■ **Data provided**:
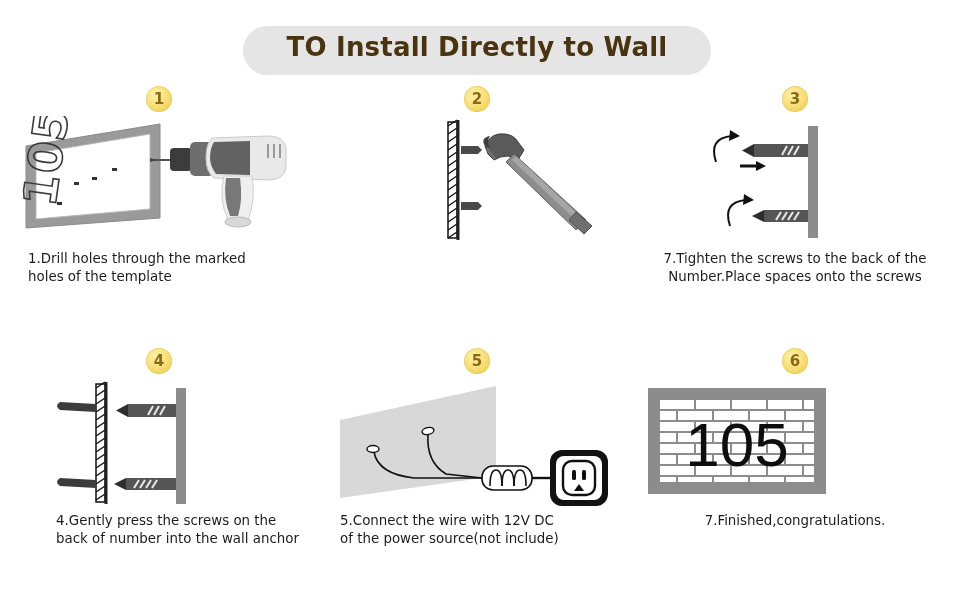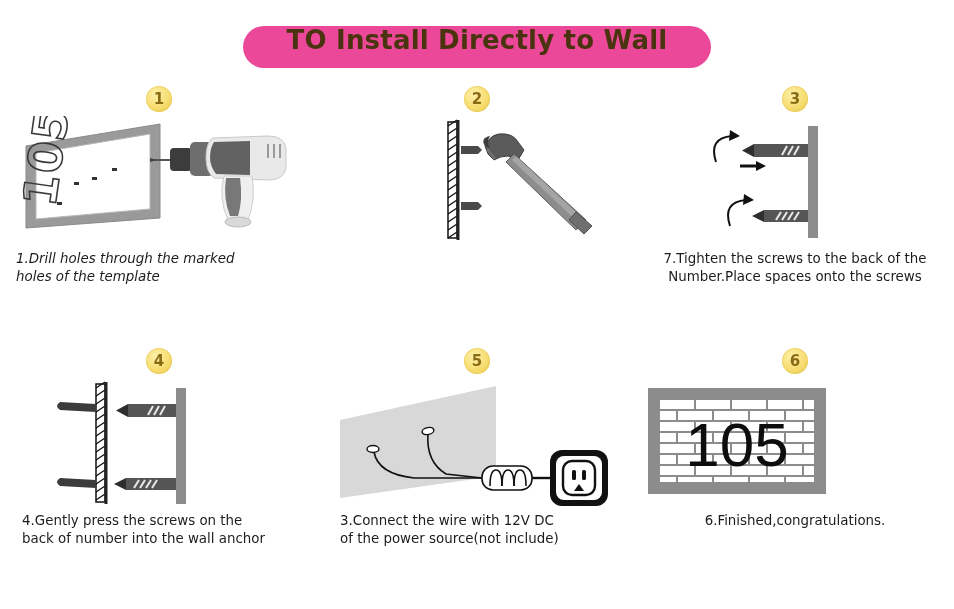"TO Install Directly to Wall" .title-banner { background: #ec4899 -> #e5e5e5; padding: 0 44px 12px -> 7px 44px 12px }
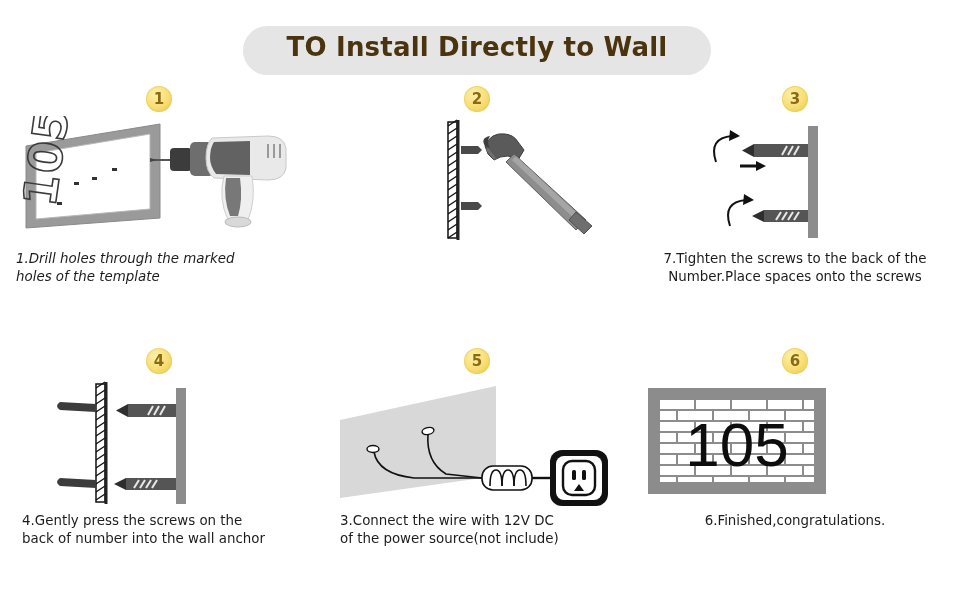"1.Drill holes through the marked" .c1 .caption { font-style: italic -> none; margin-left: 0 -> 12px }
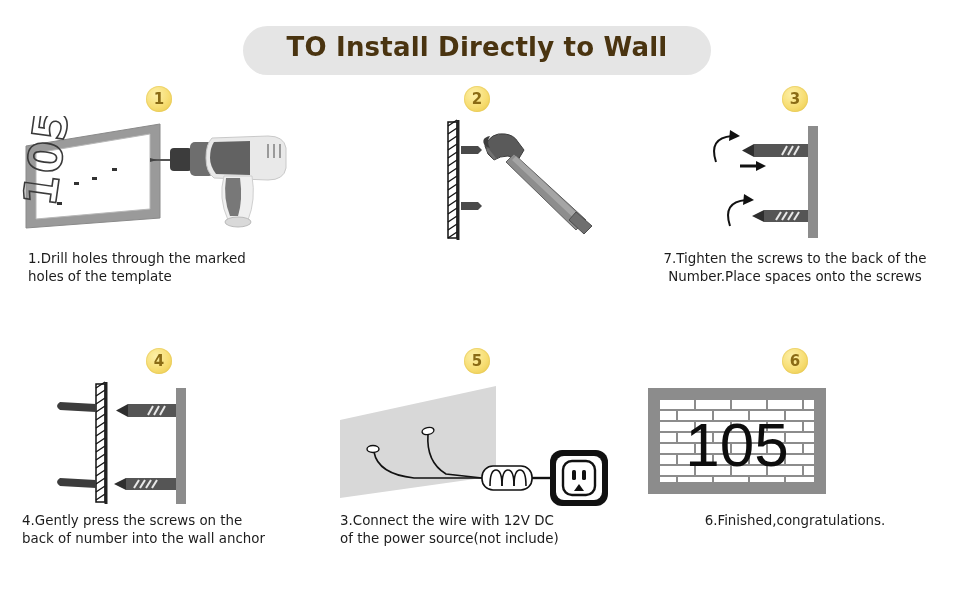"4.Gently press the screws on" .c4 .caption { margin-left: none -> 42px; padding-left: 22px -> 14px }
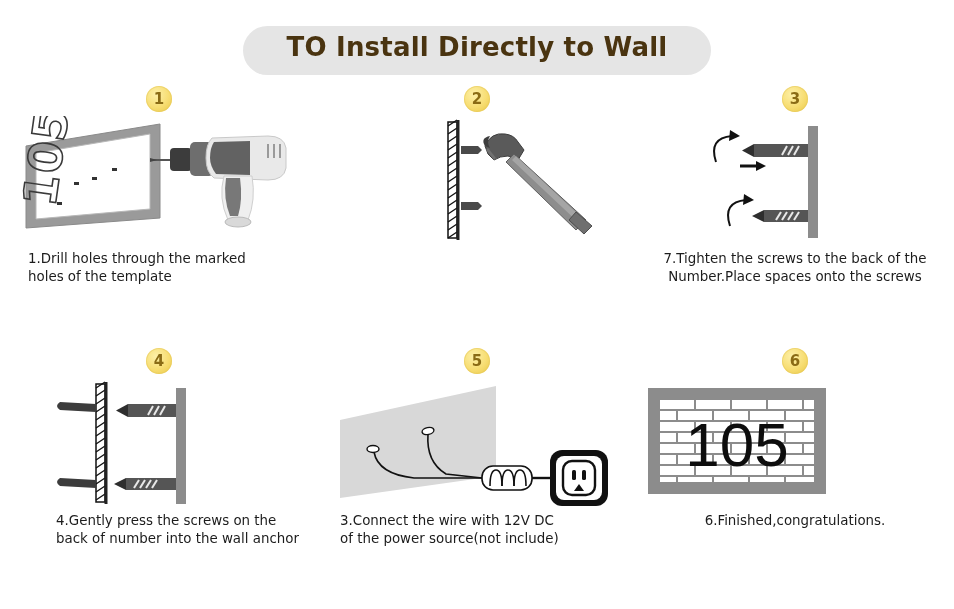"3.Connect the wire with 12V" div.caption { text: 3.Connect -> 5.Connect }
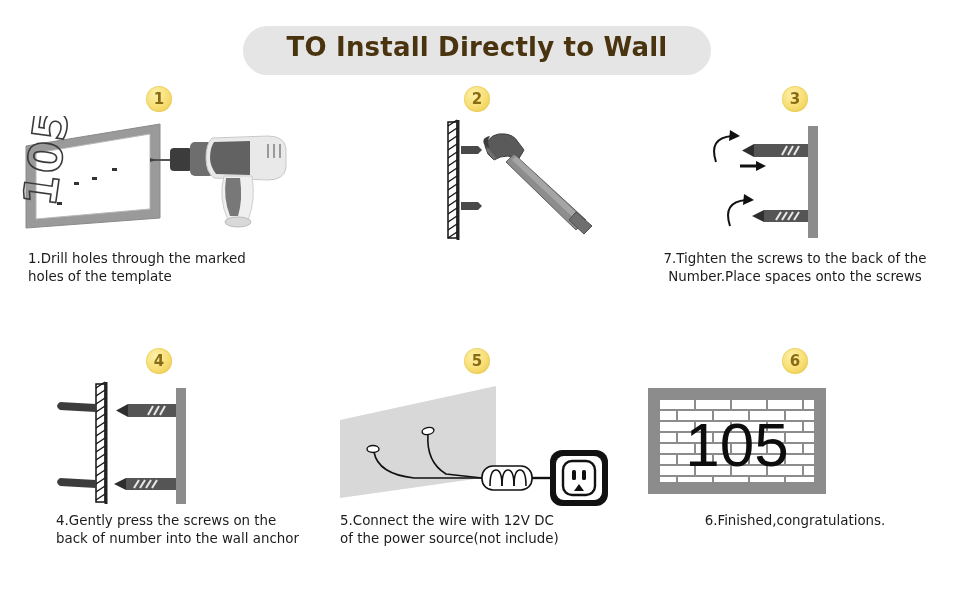"6.Finished,congratulations." div.caption { text: 6.Finished,congratulations -> 7.Finished,congratulations }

■ **Problem to work on**: Set the listing above down again exactly, leaving pictures out.

■ **Response to the task**:
"TO Install Directly to Wall" .title-banner { background: #ec4899 -> #e5e5e5; padding: 0 44px 12px -> 7px 44px 12px }
"1.Drill holes through the marked" .c1 .caption { font-style: italic -> none; margin-left: 0 -> 12px }
"4.Gently press the screws on" .c4 .caption { margin-left: none -> 42px; padding-left: 22px -> 14px }
"3.Connect the wire with 12V" div.caption { text: 3.Connect -> 5.Connect }
"6.Finished,congratulations." div.caption { text: 6.Finished,congratulations -> 7.Finished,congratulations }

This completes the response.